После наступления сумерек появлялись первые зрители, закончившие работать в полях и поужинавшие, и кукольная труппа начинала легкую комедию, чтобы развлечь постепенно увеличивавшуюся аудиторию. Актеры прятались за сценой, ревущий огонь за их спинами отбрасывал красочные тени от изящных разнообразных кукол под аккомпанемент непристойных шуток и пронзительный звон цимбал.
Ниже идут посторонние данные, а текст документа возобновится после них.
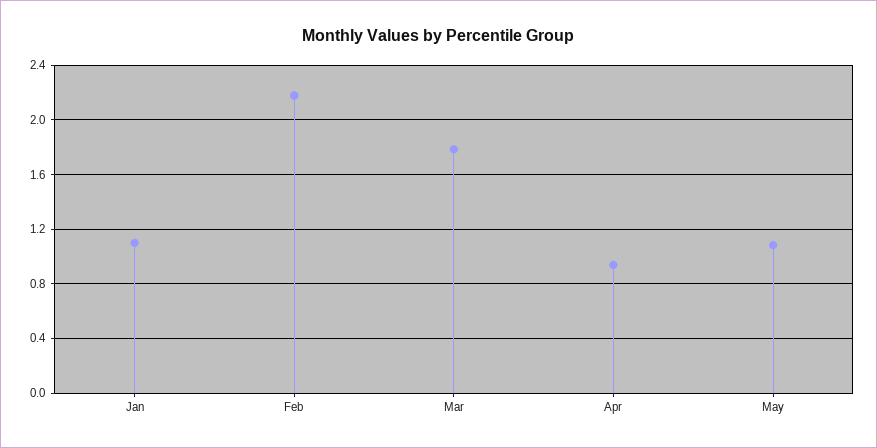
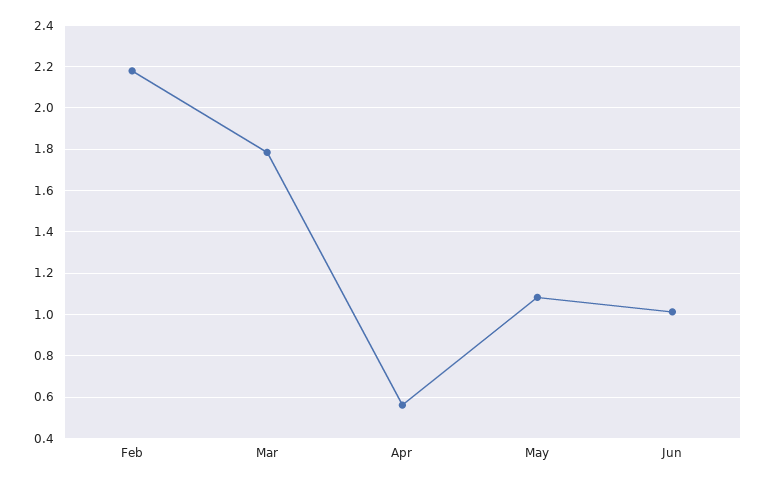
Jan: 1.1 -> none
Apr: 0.95 -> 0.55
Jun: none -> 1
Потом, когда наступал поздний вечер и возле сцены собиралась большая часть населения деревни, труппа начинала главный спектакль: обычно это была трагическая старая история о родившихся под несчастливой звездой влюбленных, прекрасных принцессах и отважных героях, злых премьер-министрах и глупых старых королях. Куклы пели длинные красивые арии в сопровождении кокосовых и бамбуковых лютней. Дафиро и Рато часто засыпали, прижавшись друг к другу, слушая западающие в души песни и глядя, как небо наполняется звездами, медленно вращающимися над их головами.
В одном из таких спектаклей, который Дафиро сейчас вспомнил, нищий в костюме шлюхи и бумажной короне изображал из себя короля. Он был так смешон, и жители деревни покатывались от хохота, когда кукла танцевала на сцене: ну есть павлин… нет, скорее петух, возомнивший себя павлином.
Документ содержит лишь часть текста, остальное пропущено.